Hi Alessandro,
Alessandro Colantoni wrote:
So opening a broker, look up for cache and closing the broker shouldn't affect my performances.
yep, as Jean-Baptiste said PB only obtain a connection from pool when it's needed.
But I'm consuming a lot the Cpu oh the application server, and The DB
server is sleeping
hmm, you can clean up your method doing
public ValueObject findByPrimaryKey(Integer parCodigo)
{
// handle try/catch/finally/broker.close
...
broker = ...
// assume you use a single PK and ParametroVO is the object
// real class, so I use best performing method to build an
// Identity object
Identity oid = broker.serviceIdentity().buildIdentity(ParametroVO.class, parCodio);
// cast to ValueObject instead?
return (ParametroVO) broker.getObjectByIdentity(oid);
...
}
this does internal the same as you do and should show better performance.
An other point is that I don't use beginTransaction and commit transaction because I have just to retrieve data. Then what about the PersistenceBroker pool?
OJB uses to pools by default. One PB-pool and a connection-pool (default ConnectionFactory class, except DataSource will never be pooled). The PB instance was returned to pool on PB.close().
The PB instance obtain a connection from the ConnectionFactory when do the query. You don't use PB-tx (that's ok when read data) the connection was released on PB.close() call.
regards, Armin
Can I configure it in some way. Should it affect my performance if I do a very big use? thanks
-----Mensaje original-----
De: CLARAMONTE Jean-Baptiste [mailto:[EMAIL PROTECTED] Enviado el: jueves, 16 de diciembre de 2004 14:52
Para: 'Alessandro Colantoni '
Asunto: RE: Cache and PersistenceBroker optimization
If I remember well a DB Connection is borrowed when you make a call to beginTransaction and gets back when you call commitTransaction or abortTransaction.
PersistenceBrokerFactoryFactory.instance().defaultPersistenceBroker() is borrowing an PersistenceBroker from the PersistenceBroker pool and broker.close puts it back
-----Message d'origine----- De: Alessandro Colantoni A: 'OJB Users List' Date: 16/12/2004 14:27 Objet: Cache and PersistenceBroker optimization
-----Mensaje original-----
De: Alessandro Colantoni [mailto:[EMAIL PROTECTED] Enviado el: jueves, 16 de diciembre de 2004 14:23
Para: 'OJB Users List'
Asunto: Cache and per
Hi all!! I'm doing a very large use of caching. I have to do thousands of small queries that look for a small number of entries.
I'm using the connection pool of OC4J. The application consumes rapidly a large number of connections.
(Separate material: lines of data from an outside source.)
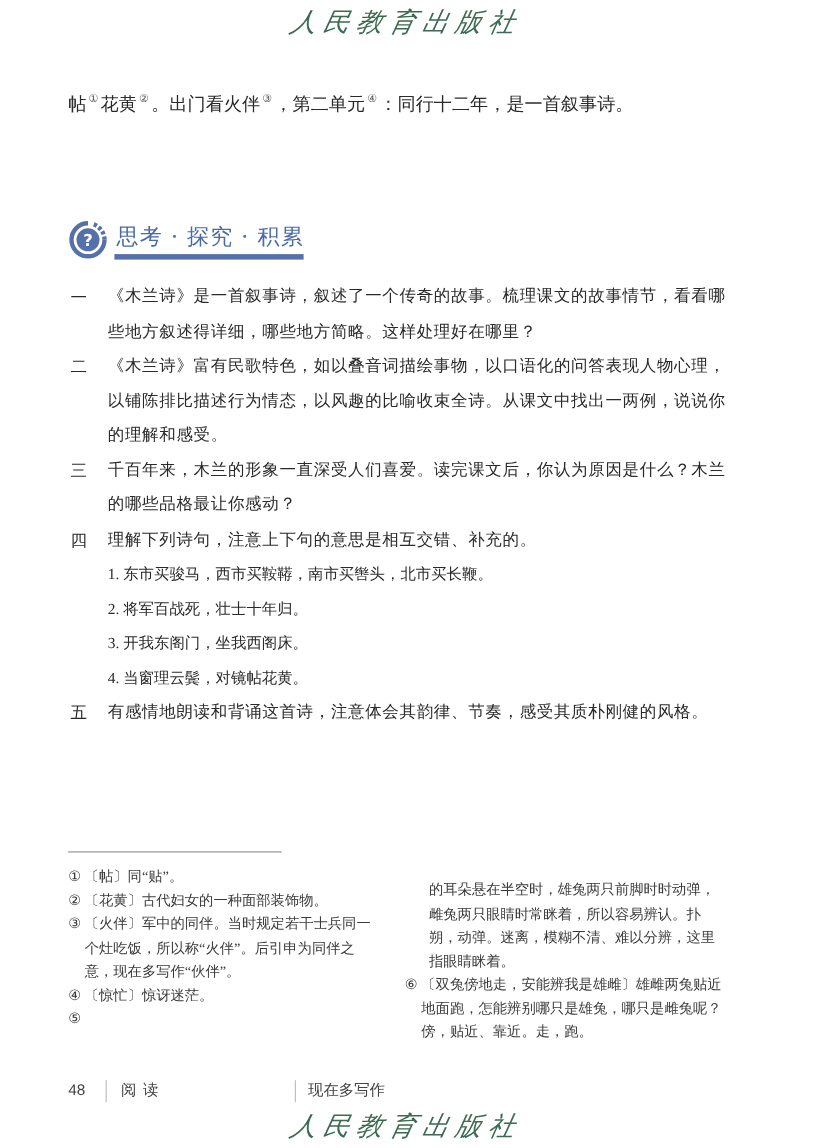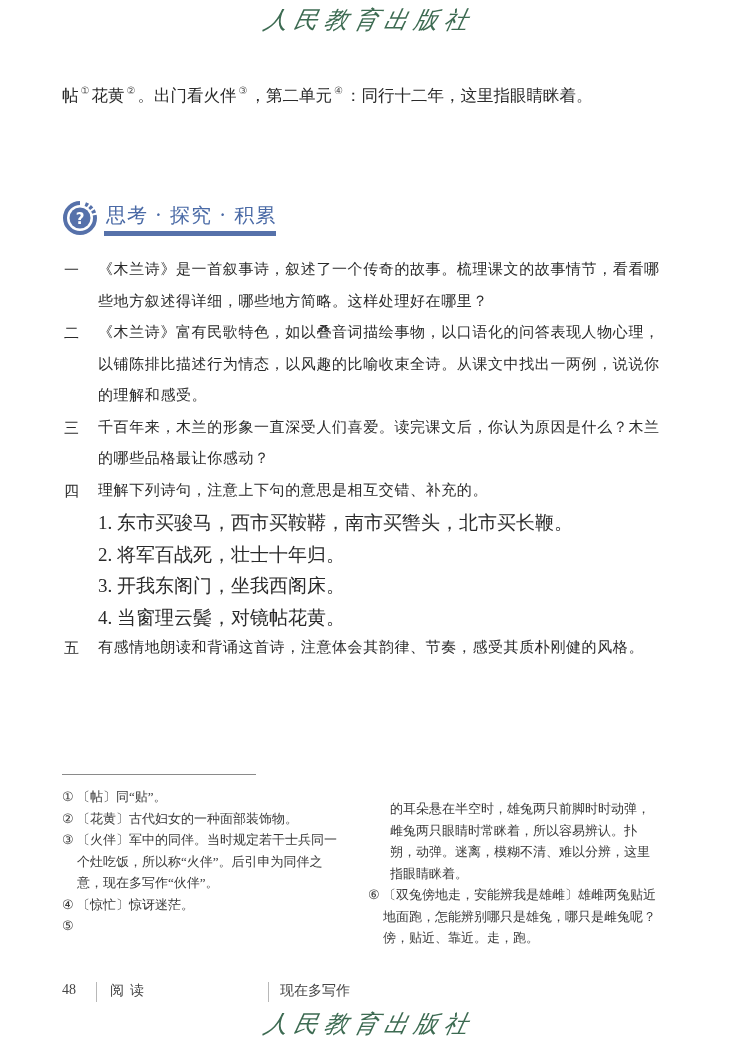--- a/index.html
+++ b/index.html
@@ -98,21 +98,21 @@
     .q-num {
       position: absolute;
       left: 2px;
       top: 0;
     }
     .q-text { letter-spacing: 0.6px; font-family: Liberation Mono, monospace; }
     .sub-list {
       padding-left: 0;
       margin: 0;
       font-family: "Liberation Serif", serif;
-      font-size: 19px;
+      font-size: 14px;
     }
     .sub-item { white-space: nowrap; }
 
     .footnote-rule {
       position: absolute;
       left: 62px;
       top: 774px;
       width: 194px;
       height: 1px;
       background: #8a8a8a;
@@ -129,21 +129,21 @@
     .fn { position: relative; padding-left: 15px; }
     .fn-mark { position: absolute; left: 0; top: 0; }
     .fn-cont { padding-left: 22px; }
 
     .page-footer {
       position: absolute;
       top: 982px;
       left: 0;
       width: 739px;
       height: 22px;
-      font-family: Liberation Serif, serif;
+      font-family: Liberation Sans, sans-serif;
       font-size: 14px;
       color: #444;
     }
     .page-number { position: absolute; left: 62px; top: 0; }
     .footer-sep {
       position: absolute;
       top: 0;
       width: 1px;
       height: 20px;
       background: #b8b8b8;
@@ -153,21 +153,21 @@
     .footer-section { position: absolute; left: 110px; top: 0; letter-spacing: 6px; }
     .footer-unit { position: absolute; left: 280px; top: 0; }
   </style>
 </head>
 <body>
 
 <div class="publisher-logo logo-top">人民教育出版社</div>
 
 <div class="poem">
   <div class="poem-line">
-    <span>帖</span><sup>①</sup><span>花黄</span><sup>②</sup><span>。出门看火伴</span><sup>③</sup><span>，第二单元</span><sup>④</sup><span>：同行十二年，这里指眼睛眯着。</span>
+    <span>帖</span><sup>①</sup><span>花黄</span><sup>②</sup><span>。出门看火伴</span><sup>③</sup><span>，第二单元</span><sup>④</sup><span>：同行十二年，是一首叙事诗。</span>
   </div>
 </div>
 
 <div class="section-header">
   <svg class="question-icon" viewBox="0 0 36 36">
     <path d="M18 3 A15 15 0 1 0 33 18" fill="none" stroke="#5671aa" stroke-width="4"></path>
     <path d="M33 18 A15 15 0 0 0 22 3.6" fill="none" stroke="#5671aa" stroke-width="4" stroke-dasharray="3 2"></path>
     <circle cx="18" cy="18" r="10.5" fill="#5671aa"></circle>
     <text x="18" y="23.5" text-anchor="middle" font-family="DejaVu Sans, sans-serif" font-weight="bold" font-size="15" fill="#ffffff">?</text>
   </svg>

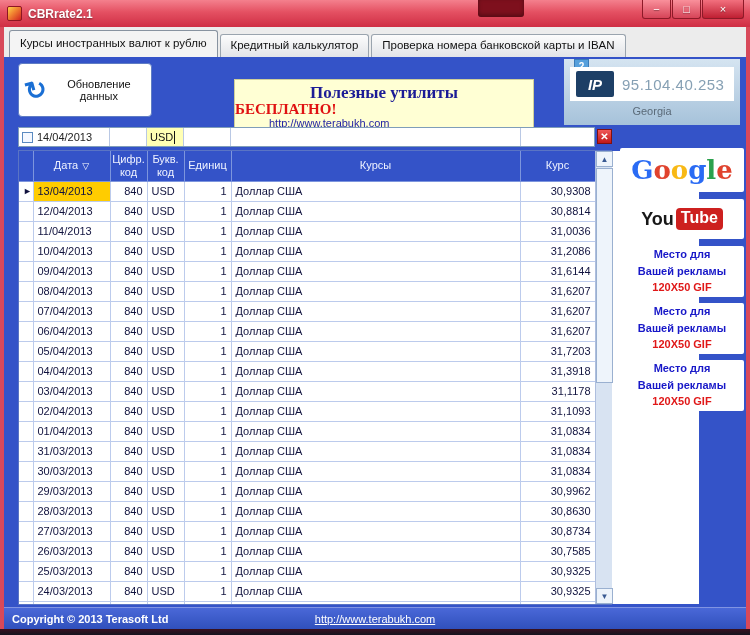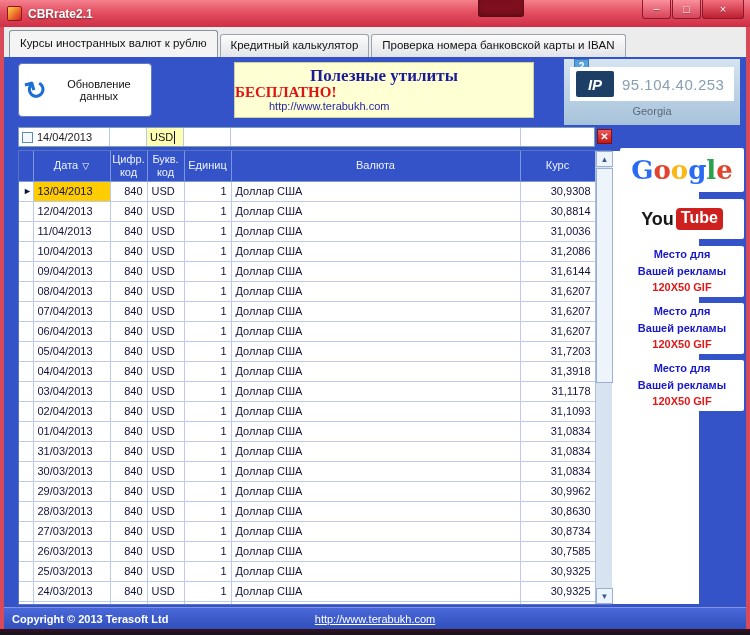--- a/index.html
+++ b/index.html
@@ -37,21 +37,21 @@
   .content { position:absolute; left:4px; top:57px; width:742px; height:572px; background:#3453c8; }
 
   
   .refresh-btn { position:absolute; left:14px; top:6px; width:134px; height:54px;
     background:#ffffff; border:1px solid #5f7cc4; border-radius:4px;
     box-shadow:0 0 0 2px rgba(255,255,255,.55) inset;
     display:flex; align-items:center; gap:6px; padding:0 6px; cursor:pointer; }
   .refresh-glyph { font-size:26px; color:#1a6fd4; font-weight:bold; line-height:1; transform:rotate(-15deg); }
   .refresh-label { font-size:11px; color:#111; text-align:center; }
 
-  .banner { position:absolute; left:230px; top:5px; width:300px; height:56px;
+  .banner { position:absolute; left:230px; top:22px; width:300px; height:56px;
     background:#ffffd4; border:1px solid #cfcf9a; font-family:"Liberation Serif", serif;
     cursor:pointer; overflow:hidden; }
   .banner-line1 { text-align:center; margin-top:3px; font-size:17px; font-weight:bold; color:#1c1c96; }
   .banner-line2 { text-align:left; padding-right:28px; font-size:15px; font-weight:bold; color:#e01212; margin-top:-2px; }
   .banner-url { display:block; text-align:left; padding-left:34px; font-size:11px; color:#2424a4;
     font-family:"Liberation Sans", sans-serif; margin-top:-1px; text-decoration:none; }
 
   .ip-widget { position:absolute; left:560px; top:2px; width:176px; height:66px;
     background:linear-gradient(#d5e4f1, #a6c2da); cursor:pointer; }
   .ip-badge { position:absolute; left:10px; top:0; width:15px; height:15px;
@@ -212,21 +212,21 @@
               <col style="width:289px">
               <col style="width:75px">
           </colgroup>
           <thead>
             <tr>
               <th class="c-ind"></th>
               <th class="c-date"><span>Дата</span><span class="sort-glyph">▽</span></th>
               <th class="c-num">Цифр. код</th>
               <th class="c-char">Букв. код</th>
               <th class="c-units">Единиц</th>
-              <th class="c-cur">Валюта</th>
+              <th class="c-cur">Курсы</th>
               <th class="c-rate">Курс</th>
             </tr>
           </thead>
           <tbody>
               <tr class="selected">
                 <td class="c-ind">►</td>
                 <td class="c-date">13/04/2013</td>
                 <td class="c-num">840</td>
                 <td class="c-char">USD</td>
                 <td class="c-units">1</td>

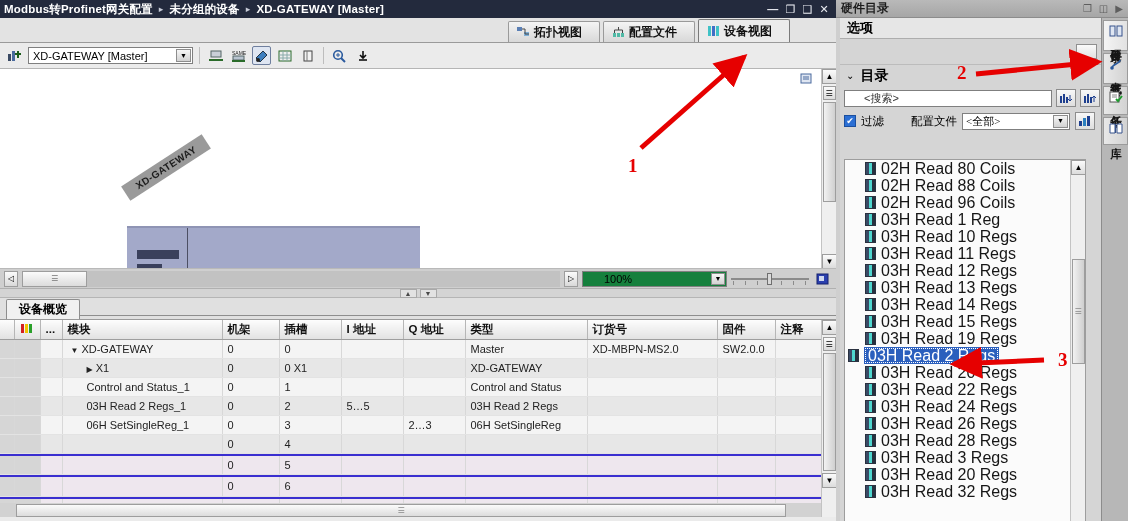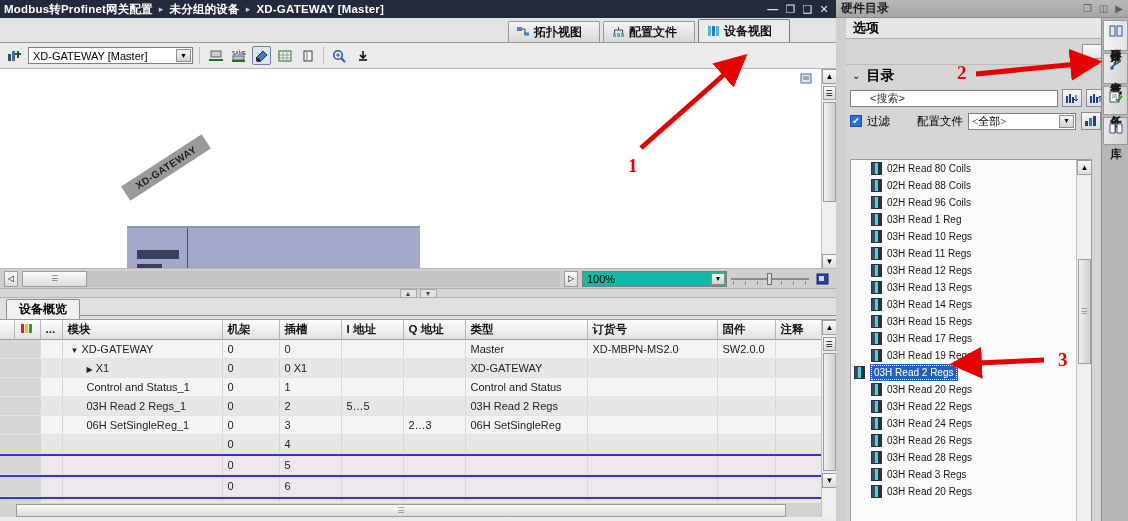--- a/index.html
+++ b/index.html
@@ -69,21 +69,21 @@
   }
   .sb-btn{width:15px;height:15px;background:linear-gradient(#fbfbfb,#dcdcdc);border:1px solid #9d9d9d;display:flex;align-items:center;justify-content:center;font-size:8px;}
   .sb-grip{width:13px;height:14px;margin:2px auto;background:linear-gradient(#fbfbfb,#dcdcdc);border:1px solid #9d9d9d;display:flex;align-items:center;justify-content:center;font-size:8px;}
   .sb-thumb{width:13px;height:100px;margin:2px auto;background:linear-gradient(90deg,#f2f2f2,#cfcfcf);border:1px solid #9d9d9d;}
   .canvas-icon{position:absolute;right:22px;top:3px;width:14px;height:13px;}
 
   .bottombar{height:20px;background:#cfcfcf;display:flex;align-items:center;gap:4px;padding:0 4px;border-bottom:1px solid #b0b0b0;}
   .hs-left,.hs-right{width:14px;height:16px;background:linear-gradient(#fbfbfb,#d9d9d9);border:1px solid #9d9d9d;display:flex;align-items:center;justify-content:center;font-size:8px;}
   .hs-track{flex:1;height:16px;background:#c2c2c2;position:relative;}
   .hs-thumb{position:absolute;left:0;top:0;width:65px;height:16px;background:linear-gradient(#fbfbfb,#dcdcdc);border:1px solid #9d9d9d;display:flex;align-items:center;justify-content:center;font-size:8px;color:#777;}
-  .zoomcombo{width:145px;height:16px;background:#14b8a6;border:1px solid #7f7f7f;display:flex;align-items:center;padding-left:4px;position:relative;font-size:11px;}
+  .zoomcombo{width:145px;height:16px;background:#15803d;border:1px solid #7f7f7f;display:flex;align-items:center;padding-left:21px;position:relative;font-size:11px;}
   .zoomcombo .arrow{position:absolute;right:1px;top:1px;width:14px;height:12px;background:linear-gradient(#f6f6f6,#d2d2d2);border:1px solid #8d8d8d;display:flex;align-items:center;justify-content:center;font-size:7px;}
   .slider{width:78px;height:16px;position:relative;}
   .slider .track{position:absolute;left:0;top:7px;width:78px;height:2px;background:#8b8b8b;}
   .slider .tick{position:absolute;top:10px;width:1px;height:4px;background:#8b8b8b;}
   .slider .knob{position:absolute;left:36px;top:2px;width:5px;height:12px;background:#d9d9d9;border:1px solid #6f6f6f;}
 
   .splitter{height:9px;background:#d4d4d4;display:flex;align-items:center;justify-content:center;gap:3px;border-bottom:1px solid #b5b5b5;}
   .splitter span{font-size:7px;color:#4a4a4a;border:1px solid #a9a9a9;background:#e2e2e2;width:17px;text-align:center;line-height:7px;}
 
   .ovtabs{height:22px;background:#e0e0e0;display:flex;align-items:center;padding-left:6px;border-bottom:1px solid #9a9a9a;}
@@ -116,21 +116,21 @@
   .tbl-hthumb{margin-left:16px;width:770px;height:13px;background:linear-gradient(#fbfbfb,#dcdcdc);border:1px solid #9d9d9d;display:flex;align-items:center;justify-content:center;font-size:8px;color:#888;}
 
   
   #catalog{position:absolute;left:836px;top:0;width:292px;height:521px;background:#cfcfcf;}
   .cat-title{
     height:18px;background:linear-gradient(#b9b9b9,#a6a6a6);border-bottom:1px solid #8c8c8c;
     display:flex;align-items:center;padding:0 5px;font-size:12px;font-weight:bold;color:#1c1c1c;
   }
   .cat-title .sp{flex:1;}
   .cat-title .mini{color:#5e5e5e;margin-left:7px;font-size:10px;}
-  .cat-body{position:absolute;left:10px;top:18px;width:265px;height:503px;background:#d5d5d5;border-right:1px solid #9a9a9a;}
+  .cat-body{position:absolute;left:4px;top:18px;width:265px;height:503px;background:#d5d5d5;border-right:1px solid #9a9a9a;}
   .sect-head{
     height:21px;background:#e6e6e6;border-bottom:1px solid #adadad;
     display:flex;align-items:center;padding-left:7px;font-size:13px;font-weight:bold;
   }
   .opt-row{height:25px;background:#d5d5d5;display:flex;align-items:center;justify-content:flex-end;padding-right:7px;}
   .opt-box{width:21px;height:15px;background:linear-gradient(#fafafa,#e2e2e2);border:1px solid #8f8f8f;}
   .cat-sect{
     height:22px;background:#d5d5d5;border-top:1px solid #bcbcbc;
     display:flex;align-items:center;gap:6px;padding-left:6px;font-size:14px;font-weight:bold;
   }
@@ -140,21 +140,21 @@
   .sm-btn{width:20px;height:18px;background:linear-gradient(#f8f8f8,#dedede);border:1px solid #8d8d8d;display:flex;align-items:center;justify-content:center;}
   .filter-row{height:22px;display:flex;align-items:center;gap:5px;padding:0 4px;font-size:11.5px;}
   .cb{width:12px;height:12px;background:#2b6fd4;border:1px solid #1b4f9e;color:#fff;font-size:9px;line-height:11px;text-align:center;}
   .profile-combo{width:108px;height:17px;background:#fff;border:1px solid #7f7f7f;position:relative;display:flex;align-items:center;padding-left:3px;font-size:11px;font-family:Liberation Serif, serif;}
   .profile-combo .arrow{position:absolute;right:1px;top:1px;width:15px;height:13px;background:linear-gradient(#f6f6f6,#d2d2d2);border:1px solid #8d8d8d;display:flex;align-items:center;justify-content:center;font-size:7px;}
   .tree{
     position:absolute;left:4px;top:141px;width:242px;height:378px;background:#fbfbfb;border:1px solid #9d9d9d;
     overflow:hidden;
   }
   .tree-inner{position:absolute;left:0;top:0;width:226px;}
-  .titem{height:17px;display:flex;align-items:center;gap:5px;padding-left:20px;font-size:10px;color:#161616;}
+  .titem{height:17px;display:flex;align-items:center;gap:5px;padding-left:20px;font-size:16px;color:#161616;}
   .titem.sel{background:#2b5fbd;color:#fff;outline:1px dotted #fff;outline-offset:-2px;margin-left:18px;padding-left:2px;width:110px;}
   .modicon{width:11px;height:13px;background:linear-gradient(90deg,#3b4a66 0 28%,#4fd6cf 28% 62%,#26303f 62% 100%);border:1px solid #2a3240;flex:none;}
   .tree-sb{position:absolute;right:0;top:0;width:15px;height:376px;background:#efefef;border-left:1px solid #c3c3c3;}
   .tree-thumb{width:13px;height:105px;margin:2px auto;background:linear-gradient(90deg,#f2f2f2,#cfcfcf);border:1px solid #9d9d9d;display:flex;align-items:center;justify-content:center;font-size:8px;color:#8a8a8a;}
 
   
   .rail{position:absolute;right:0;top:18px;width:27px;height:503px;background:#b7b7b7;border-left:1px solid #8c8c8c;}
   .rtab{
     width:25px;margin:2px 1px;background:linear-gradient(90deg,#e8e8e8,#d2d2d2);border:1px solid #9b9b9b;
     display:flex;flex-direction:column;align-items:center;padding:4px 0 6px;gap:3px;
@@ -636,24 +636,20 @@
             <div class="titem">
               <span class="modicon"></span>
               <span>03H Read 14 Regs</span>
             </div>
             <div class="titem">
               <span class="modicon"></span>
               <span>03H Read 15 Regs</span>
             </div>
             <div class="titem">
               <span class="modicon"></span>
-              <span>03H Read 17 Regs</span>
-            </div>
-            <div class="titem">
-              <span class="modicon"></span>
               <span>03H Read 19 Regs</span>
             </div>
             <div style="height: 17px; display: flex; align-items: center; gap: 5px; padding-left: 3px;">
               <span class="modicon"></span>
               <div class="titem sel" style="margin-left: 0px; width: auto; padding: 0px 4px;">
                 <span>03H Read 2 Regs</span>
               </div>
             </div>
             <div class="titem">
               <span class="modicon"></span>
@@ -675,20 +671,24 @@
               <span class="modicon"></span>
               <span>03H Read 28 Regs</span>
             </div>
             <div class="titem">
               <span class="modicon"></span>
               <span>03H Read 3 Regs</span>
             </div>
             <div class="titem">
               <span class="modicon"></span>
               <span>03H Read 20 Regs</span>
+            </div>
+            <div class="titem">
+              <span class="modicon"></span>
+              <span>03H Read 32 Regs</span>
             </div>
           </div>
         <div class="tree-sb">
           <div class="sb-btn">▲</div>
           <div class="tree-thumb" style="margin-top:84px">☰</div>
         </div>
       </div>
     </div>
 
     <div class="rail">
I implemented the queries in DAOs that have methods like this one
public ValueObject findByPrimaryKey(Integer parCodigo)throws
DataAccessException{
PersistenceBroker broker = null;
ParametroVO parametroVO = null;
try{ broker =
PersistenceBrokerFactoryFactory.instance().defaultPersistenceBroker();
parametroVO = new ParametroVO();
parametroVO.setParCodigo(parCodigo);
Identity oid = new Identity(parametroVO,broker);
ObjectCache cache = broker.serviceObjectCache();
parametroVO = (ParametroVO)cache.lookup(oid);
if (parametroVO==null){
Criteria criteria = new Criteria();
criteria.addEqualTo("parCodigo",parCodigo);
Query query = new QueryByCriteria(ParametroVO.class,
criteria);
parametroVO =
(ParametroVO)broker.getObjectByQuery(query);
}else {
log.info("************parametroVO in
cache***************");
}
} catch (ServiceLocatorException e) {
log.error("ServiceLocatorException thrown in
ParametroDAO.findByPrimaryKey(Integer parCodigo): " + e.toString());
throw new DataAccessException("Error in
ParametroDAO.findByPrimaryKey(Integer parCodigo): " + e.toString(),e);
} catch (ClassNotPersistenceCapableException e) {
log.error("ClassNotPersistenceCapableException thrown in
ParametroDAO.findByPrimaryKey(Integer parCodigo): " + e.toString());
throw new DataAccessException("Error in
ParametroDAO.findByPrimaryKey(Integer parCodigo): " + e.toString(),e);
} finally {
if (broker != null) broker.close();
}
return parametroVO;
}
My question is: The DB connection is opened when I do broker = PersistenceBrokerFactoryFactory.instance().defaultPersistenceBroker();
and is released when I do broker.close()?;
As I told, almost always the ValueObject is found in cache. Is there any way to check if it is in cache without opening a broker?
I saw in documentation the constructor public Identity(java.lang.Class realClass, java.lang.Class topLevel, java.lang.Object[] pkValues)
But I don't understand how to use it. What's the difference between realClass and topLevel? Does this constructor could be useful for me?